_Information shown_.
►
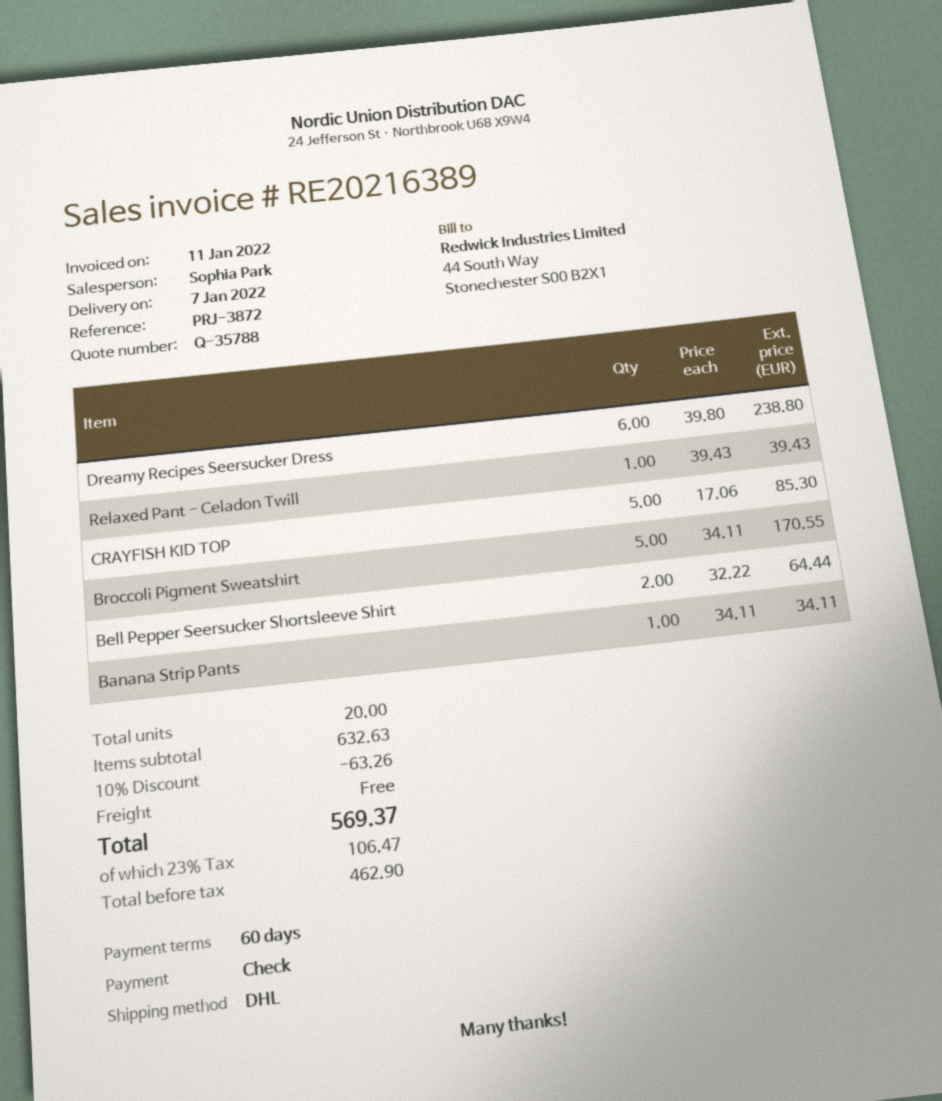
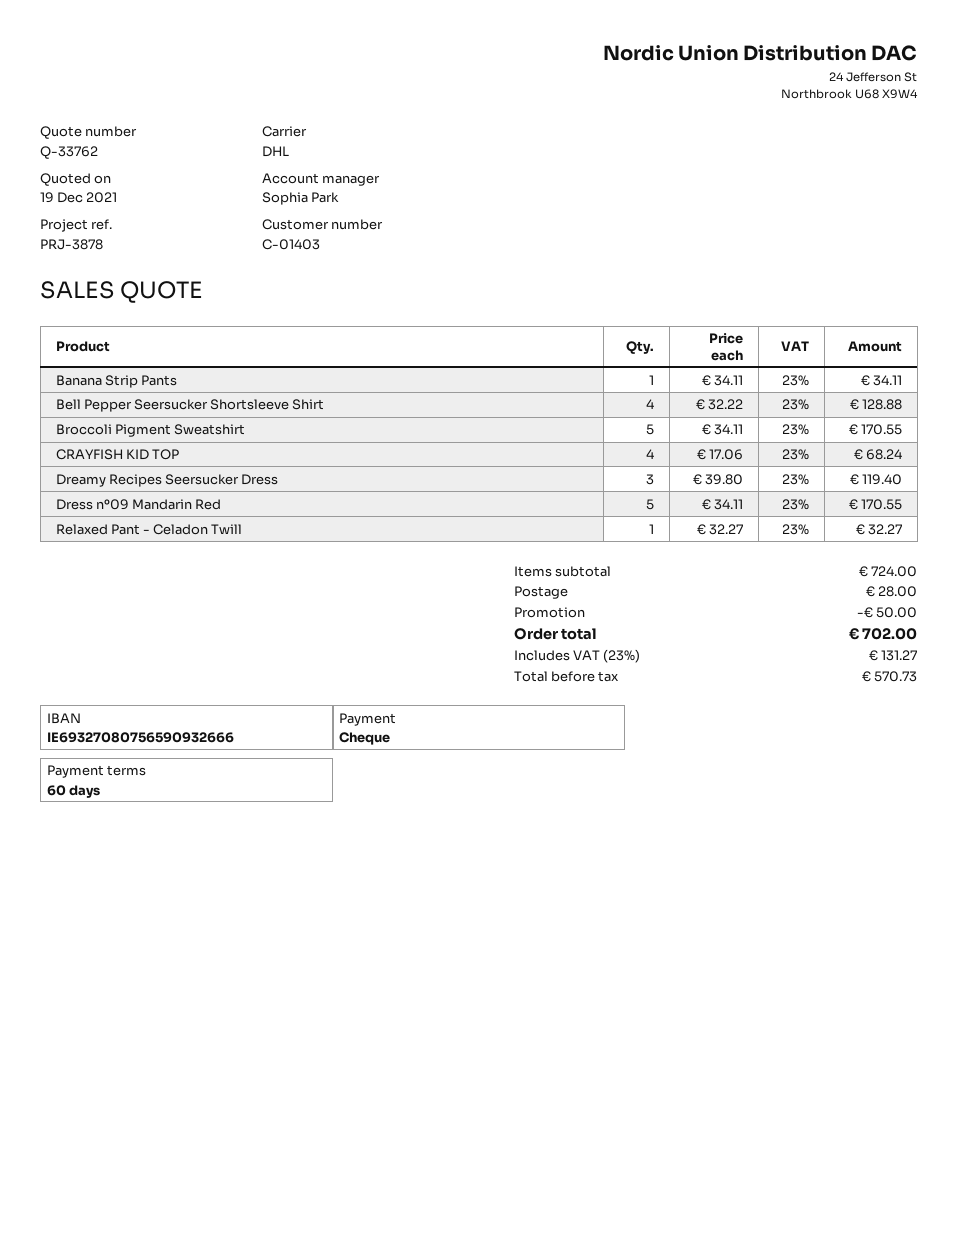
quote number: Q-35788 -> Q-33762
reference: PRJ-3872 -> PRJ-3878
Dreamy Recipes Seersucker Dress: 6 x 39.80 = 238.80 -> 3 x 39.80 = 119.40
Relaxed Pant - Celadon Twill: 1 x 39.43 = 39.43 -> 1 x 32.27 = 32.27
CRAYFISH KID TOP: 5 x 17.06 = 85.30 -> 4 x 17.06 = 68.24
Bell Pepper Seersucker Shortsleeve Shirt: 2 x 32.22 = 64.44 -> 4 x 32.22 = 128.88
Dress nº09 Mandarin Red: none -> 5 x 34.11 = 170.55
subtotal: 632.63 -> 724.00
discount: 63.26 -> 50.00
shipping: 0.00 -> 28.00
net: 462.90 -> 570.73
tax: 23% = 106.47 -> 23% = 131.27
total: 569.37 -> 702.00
◄
►
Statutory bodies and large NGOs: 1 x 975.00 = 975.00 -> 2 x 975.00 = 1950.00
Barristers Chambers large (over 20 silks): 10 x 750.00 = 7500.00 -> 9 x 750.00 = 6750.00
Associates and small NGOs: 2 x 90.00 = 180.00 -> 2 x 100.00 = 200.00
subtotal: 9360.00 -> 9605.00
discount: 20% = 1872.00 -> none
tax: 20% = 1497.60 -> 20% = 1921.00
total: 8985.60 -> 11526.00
◄
For this task, write out exactly the lines of the entries above, starting at the line with "Associates and small" and ending at the line with "total: 8985.60 -> 11526.00", both included, and no others.

Associates and small NGOs: 2 x 90.00 = 180.00 -> 2 x 100.00 = 200.00
subtotal: 9360.00 -> 9605.00
discount: 20% = 1872.00 -> none
tax: 20% = 1497.60 -> 20% = 1921.00
total: 8985.60 -> 11526.00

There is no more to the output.